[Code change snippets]

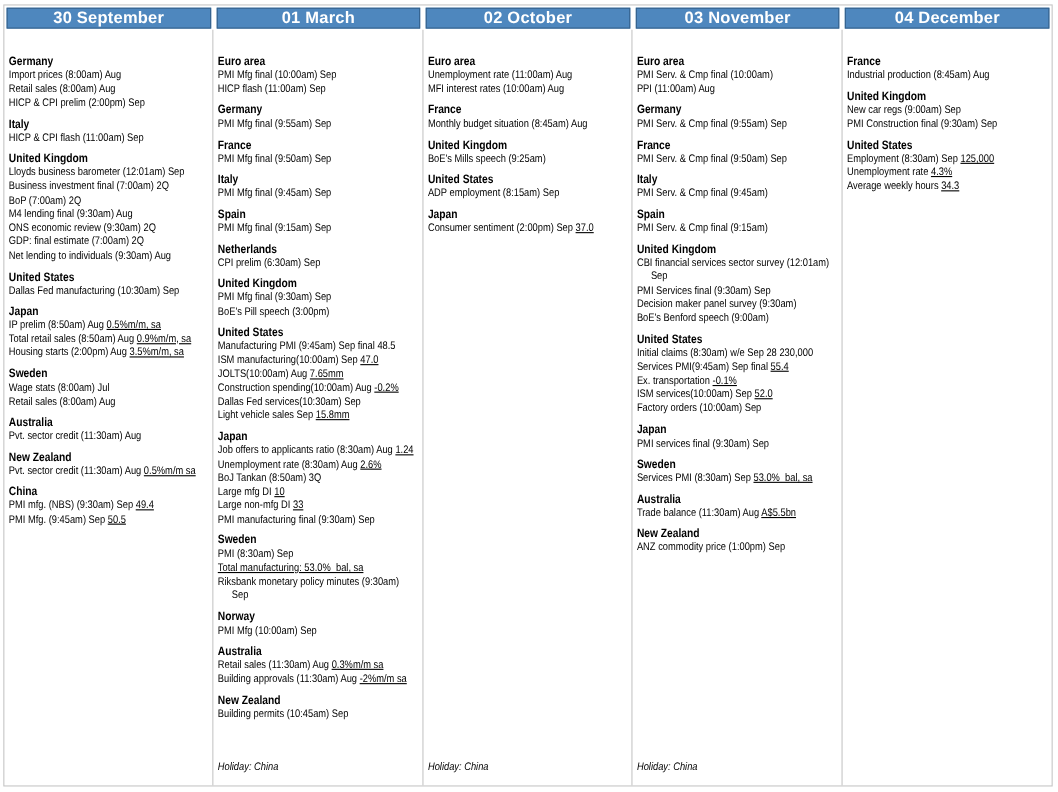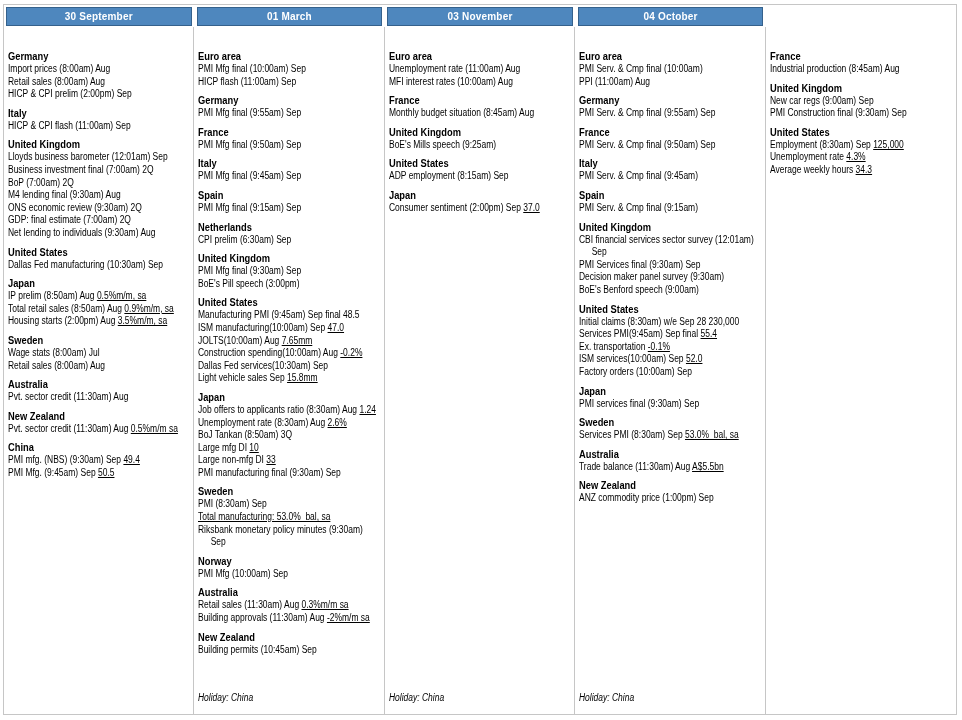--- a/index.html
+++ b/index.html
@@ -16,7 +16,7 @@
   .header-row{display:grid;grid-template-columns:repeat(5,1fr);gap:5px;
     padding:2px 2px 0 2px;height:21px;flex:none;}
   .header-cell{background:var(--header-bg);border:1px solid var(--header-border);
-    color:#fff;font-weight:bold;font-size:10px;line-height:17px;text-align:center;
+    color:#fff;font-weight:bold;font-size:15px;line-height:17px;text-align:center;
     letter-spacing:.2px;}
   .body-row{display:grid;grid-template-columns:repeat(5,1fr);flex:1;min-height:0;
     margin-top:1px;}

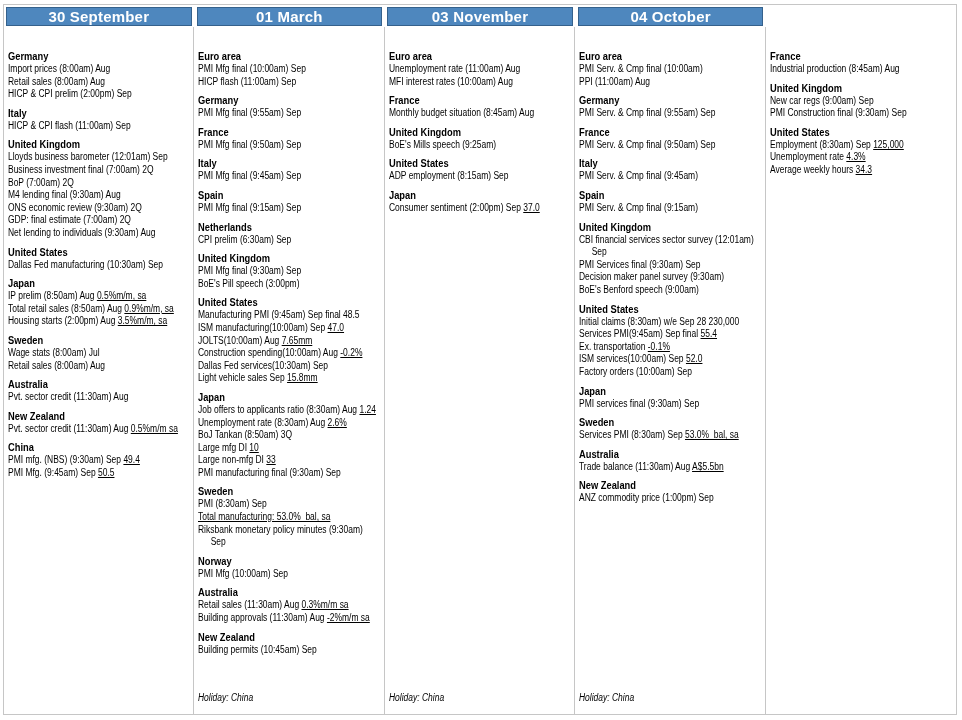--- a/index.html
+++ b/index.html
@@ -40,6 +40,7 @@
   <div class="header-row">
       <div class="header-cell">30 September</div>
       <div class="header-cell">01 March</div>
+      <div class="header-cell">02 October</div>
       <div class="header-cell">03 November</div>
       <div class="header-cell">04 October</div>
     </div>

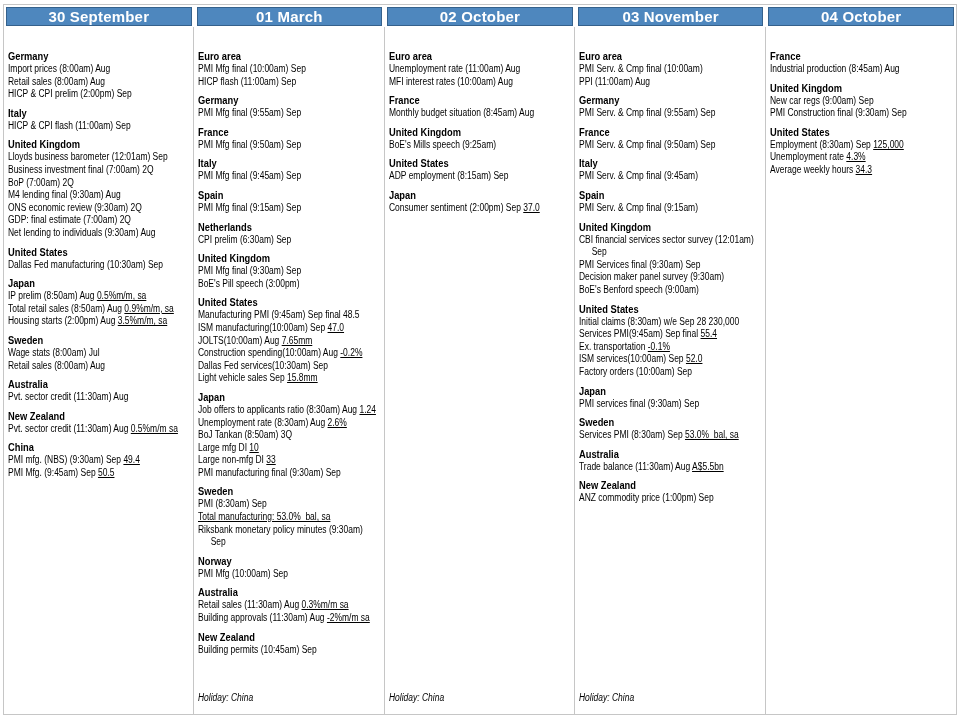--- a/index.html
+++ b/index.html
@@ -42,7 +42,7 @@
       <div class="header-cell">01 March</div>
       <div class="header-cell">02 October</div>
       <div class="header-cell">03 November</div>
-      <div class="header-cell">04 October</div>
+      <div class="header-cell">04 December</div>
     </div>
   <div class="body-row">
       <div class="col">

Exercise aim:
Reproduce the entries above exactly. Do not include the images.

Result of this task:
--- a/index.html
+++ b/index.html
@@ -16,7 +16,7 @@
   .header-row{display:grid;grid-template-columns:repeat(5,1fr);gap:5px;
     padding:2px 2px 0 2px;height:21px;flex:none;}
   .header-cell{background:var(--header-bg);border:1px solid var(--header-border);
-    color:#fff;font-weight:bold;font-size:10px;line-height:17px;text-align:center;
+    color:#fff;font-weight:bold;font-size:15px;line-height:17px;text-align:center;
     letter-spacing:.2px;}
   .body-row{display:grid;grid-template-columns:repeat(5,1fr);flex:1;min-height:0;
     margin-top:1px;}

--- a/index.html
+++ b/index.html
@@ -40,6 +40,7 @@
   <div class="header-row">
       <div class="header-cell">30 September</div>
       <div class="header-cell">01 March</div>
+      <div class="header-cell">02 October</div>
       <div class="header-cell">03 November</div>
       <div class="header-cell">04 October</div>
     </div>

--- a/index.html
+++ b/index.html
@@ -42,7 +42,7 @@
       <div class="header-cell">01 March</div>
       <div class="header-cell">02 October</div>
       <div class="header-cell">03 November</div>
-      <div class="header-cell">04 October</div>
+      <div class="header-cell">04 December</div>
     </div>
   <div class="body-row">
       <div class="col">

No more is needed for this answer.